▸ What the task asks
Leave out the images and repeat the listing below without a single change.

▸ Data for processing
──────

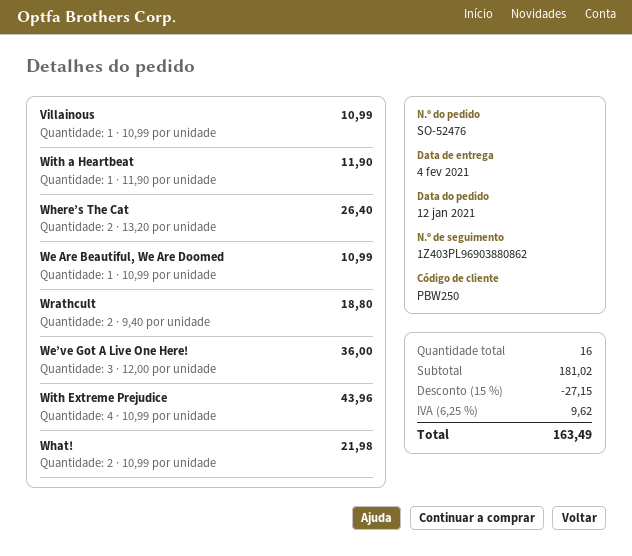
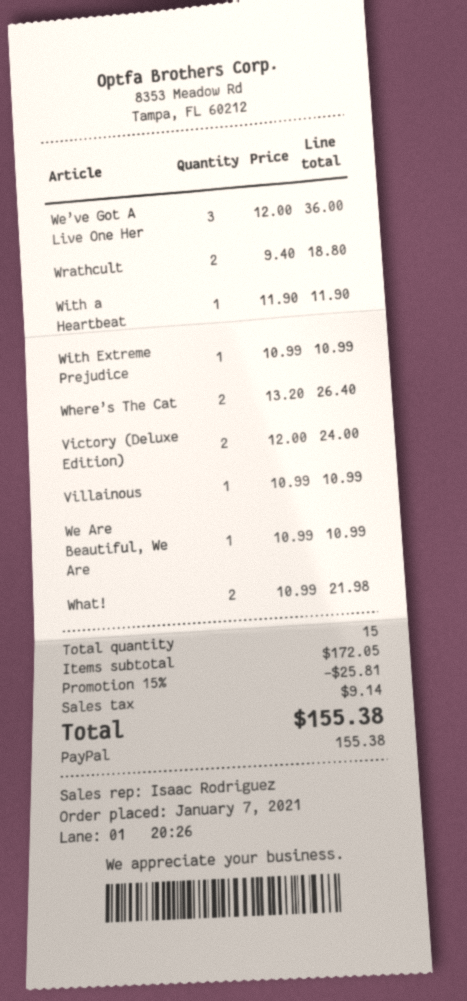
order date: 2021-01-12 -> 2021-01-07
With Extreme Prejudice: 4 x 10.99 = 43.96 -> 1 x 10.99 = 10.99
Victory (Deluxe Edition): none -> 2 x 12.00 = 24.00
total quantity: 16 -> 15
subtotal: 181.02 -> 172.05
discount: 15% = 27.15 -> 15% = 25.81
tax: 9.62 -> 9.14
total: 163.49 -> 155.38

──────

▸ Output of the task
order date: 2021-01-12 -> 2021-01-07
With Extreme Prejudice: 4 x 10.99 = 43.96 -> 1 x 10.99 = 10.99
Victory (Deluxe Edition): none -> 2 x 12.00 = 24.00
total quantity: 16 -> 15
subtotal: 181.02 -> 172.05
discount: 15% = 27.15 -> 15% = 25.81
tax: 9.62 -> 9.14
total: 163.49 -> 155.38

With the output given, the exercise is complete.